With Bob’s aid the Indian was
dragged into camp, and thrown down there as if he
had been a sack of corn. The fire was burning
brightly (an Indian builds a small fire and gets close
to it, while a white man builds a big one and backs
away from it), the bodies of the slain warriors had
been dragged into the bushes out of sight, and their
weapons, saddles and bridles, which the troopers intended
to carry back to the fort with them as trophies of
their prowess, had been collected and deposited in
a safe place.
George had been devoting himself to
the boys, who did not seem to be at all afraid, and
were by no means so excited as he was. Their astonishing
courage called forth the unbounded admiration of the
troopers, and the pert answers they gave to the questions
that were asked them made them smile.
“Say, Bob, if you want to see
what Texas boys are made of, come here,” said
George. “The older one answers to the name
of Sheldon, and the little fellow is Tommy. Sheldon
says that if his brother had been a little older and
stronger the Indians never would have taken them to
their village, for they would have killed them and
made their escape.”
“Humph!” grunted Carey,
whose wound seemed to put him in very bad humor.

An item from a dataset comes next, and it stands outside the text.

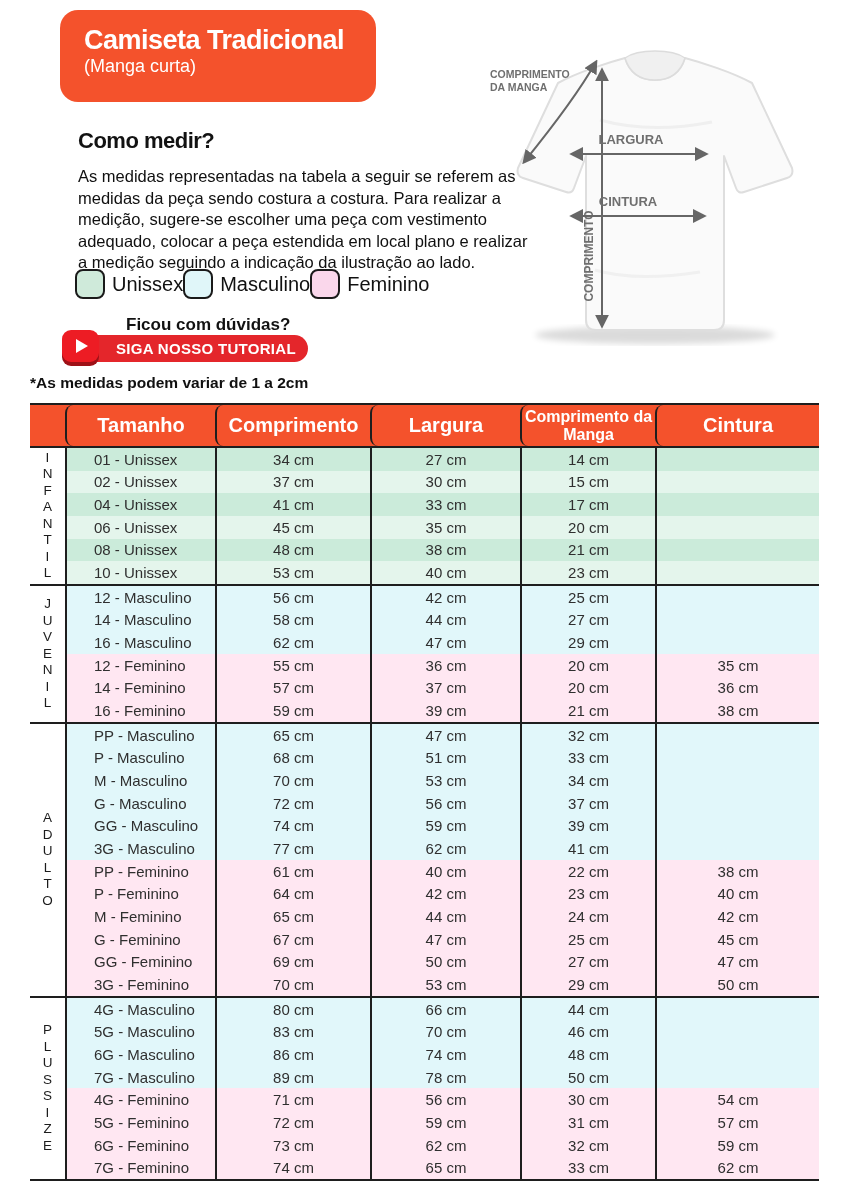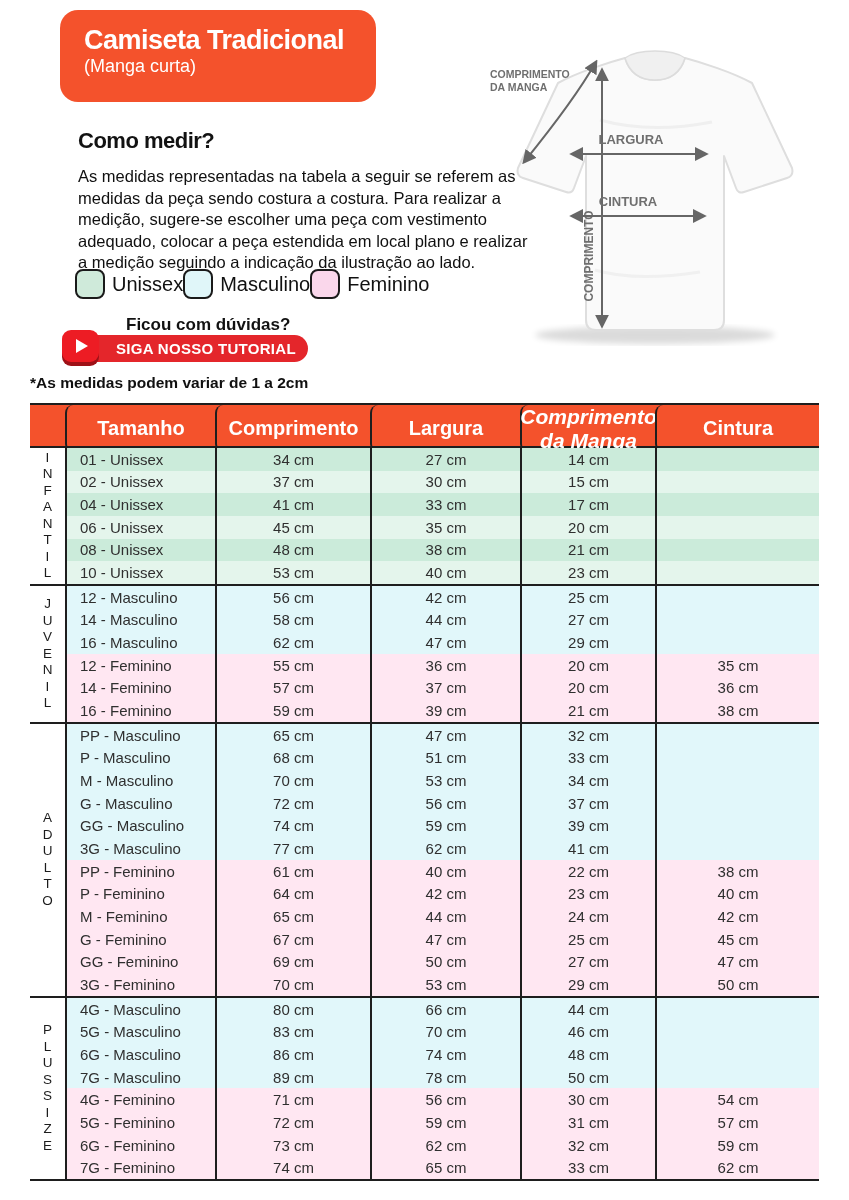"Comprimento da Manga" .th.small { font-size: 21px -> 16px; font-style: italic -> none }
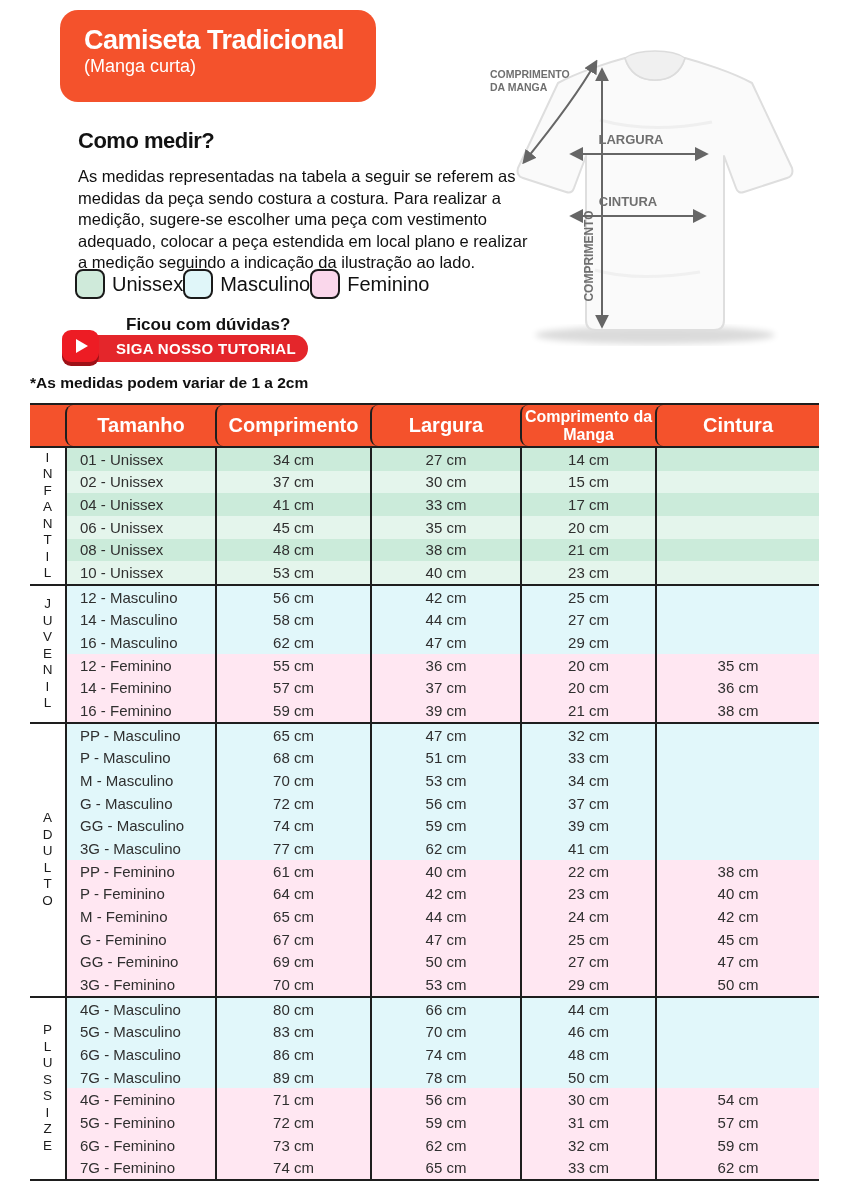"01 - Unissex" .td.size { padding-left: 13px -> 27px }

“What makes you say that?”
demanded Bob, turning upon him somewhat sharply.
“Don’t you know that such things have been
done before now?”
“By boys?” asked Carey.
“Yes, by boys,” replied Bob.
“No, I don’t know it,” said the
wounded trooper.
“It’s a matter of history,
any way,” said George. “Two brothers,
John and Henry Johnson, aged respectively thirteen
and eleven years of age, were captured by two Delaware
Indians on Short Creek, West Virginia, in October,
1788. That very night they killed their captors
by shooting one and tomahawking the other.”
“Did they get away?” asked Sheldon eagerly.
“Yes, sir, they got away.
Now, I want to ask you a few questions-and,
Bob, I want you to pay attention to his replies.-Where
have you been to get so much mud on your boots?”
“Why, back there in the plains
we came to a little bayou, and the banks of it was
all muddy; and the Injins they pulled us off the ponies
and made us walk into all that there mud, and then
they laughed at us because we didn’t like it,”
answered the boy; and his ludicrous display of rage
over the indignity that had been put upon himself and
his brother made the troopers smile again.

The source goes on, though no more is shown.